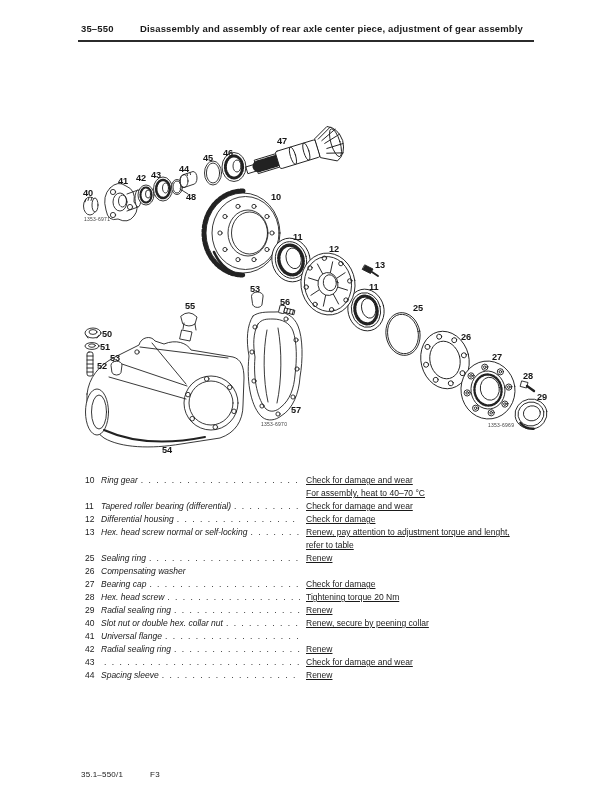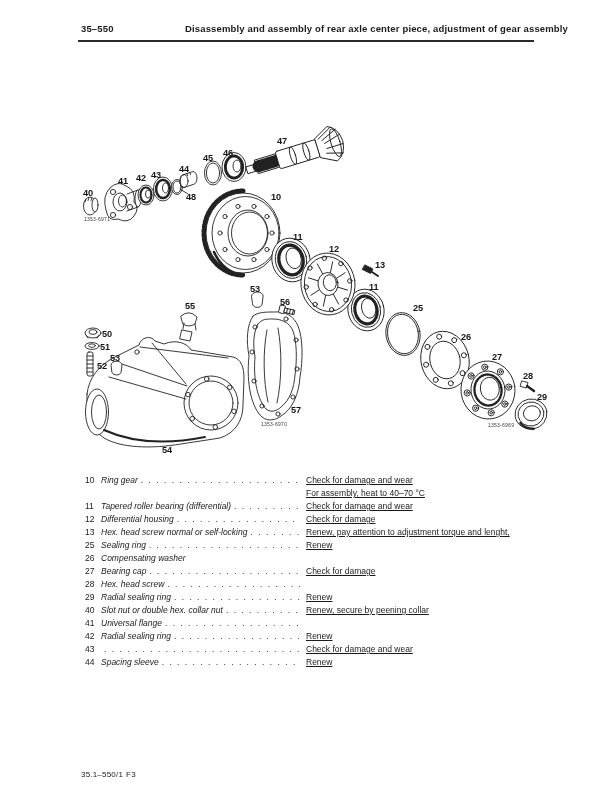--- a/index.html
+++ b/index.html
@@ -8,7 +8,7 @@
     font-family:"Liberation Sans",sans-serif;color:#1a1a1a;overflow:hidden;
     margin:0 auto;box-shadow:0 0 4px rgba(0,0,0,.25);
   }
-  .hdr{position:absolute;top:23px;left:81px;display:flex;font-weight:bold;font-size:9.5px;letter-spacing:.15px;white-space:nowrap;gap:45px;}
+  .hdr{position:absolute;top:23px;left:81px;display:flex;font-weight:bold;font-size:9.5px;letter-spacing:.15px;white-space:nowrap;}
   .hdr .code{width:59px;flex:none;}
   .hdr-rule{position:absolute;top:40px;left:78px;width:456px;height:1.6px;background:#2b2b2b;}
   .diagram{position:absolute;top:0;left:0;}

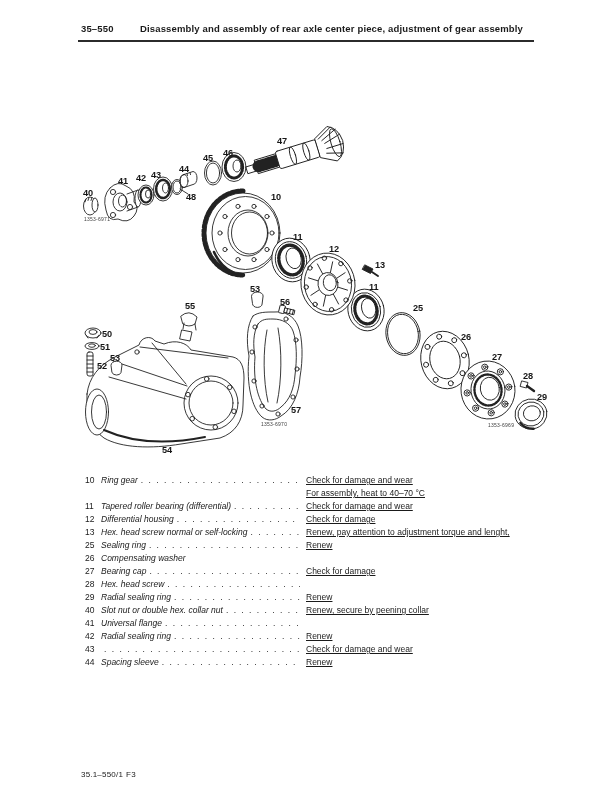--- a/index.html
+++ b/index.html
@@ -347,6 +347,14 @@
         </span>
       <span class="note">Renew, pay attention to adjustment torque and lenght,</span>
     </div>
+    <div class="row nodots">
+      <span class="left">
+          <span class="num"></span>
+          <span class="name"></span>
+          <span class="leader"></span>
+        </span>
+      <span class="note">refer to table</span>
+    </div>
     <div class="row">
       <span class="left">
           <span class="num">25</span>

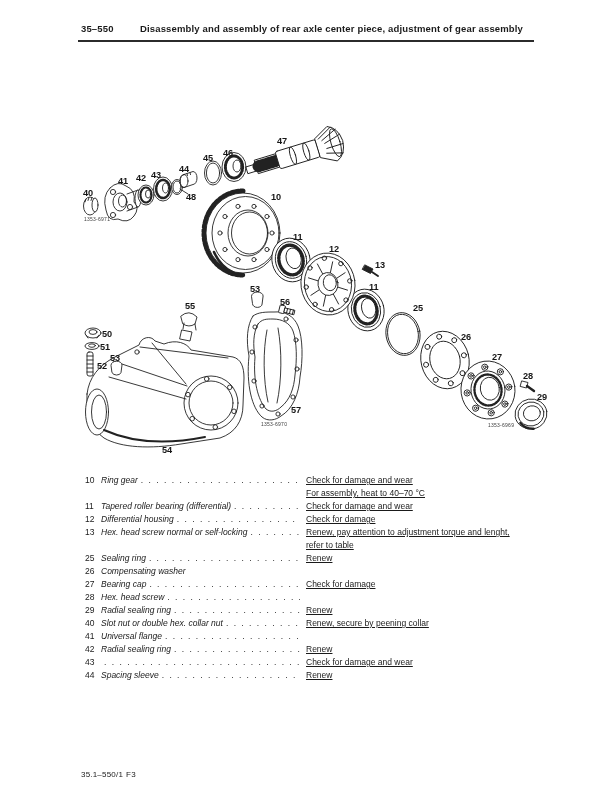--- a/index.html
+++ b/index.html
@@ -385,6 +385,7 @@
           <span class="name">Hex. head screw</span>
           <span class="leader"></span>
         </span>
+      <span class="note">Tightening torque 20 Nm</span>
     </div>
     <div class="row">
       <span class="left">

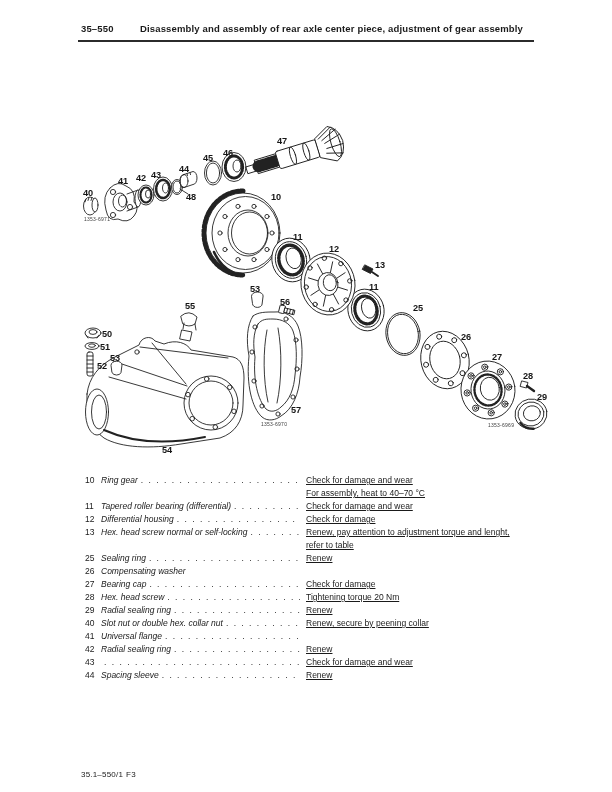--- a/index.html
+++ b/index.html
@@ -23,7 +23,7 @@
   .row .leader::after{content:". . . . . . . . . . . . . . . . . . . . . . . . . . . . . . . . . . . . . . . . . . .";}
   .row.nodots .leader::after{content:"";}
   .row .note{flex:1;white-space:nowrap;text-decoration:underline;}
-  .ftr{position:absolute;top:770px;left:81px;font-size:8px;display:flex;gap:3px;letter-spacing:.2px;}
+  .ftr{position:absolute;top:770px;left:81px;font-size:8px;display:flex;gap:27px;letter-spacing:.2px;}
 </style>
 </head>
 <body>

■ ■ ■ ■

§ **WHAT THE EXERCISE ASKS**
Wherever the string "flex" occurs in the entries, copy that whole line.

§ **EXPECTED ANSWER**
-  .hdr{position:absolute;top:23px;left:81px;display:flex;font-weight:bold;font-size:9.5px;letter-spacing:.15px;white-space:nowrap;gap:45px;}
+  .hdr{position:absolute;top:23px;left:81px;display:flex;font-weight:bold;font-size:9.5px;letter-spacing:.15px;white-space:nowrap;}
   .hdr .code{width:59px;flex:none;}
   .row .note{flex:1;white-space:nowrap;text-decoration:underline;}
-  .ftr{position:absolute;top:770px;left:81px;font-size:8px;display:flex;gap:3px;letter-spacing:.2px;}
+  .ftr{position:absolute;top:770px;left:81px;font-size:8px;display:flex;gap:27px;letter-spacing:.2px;}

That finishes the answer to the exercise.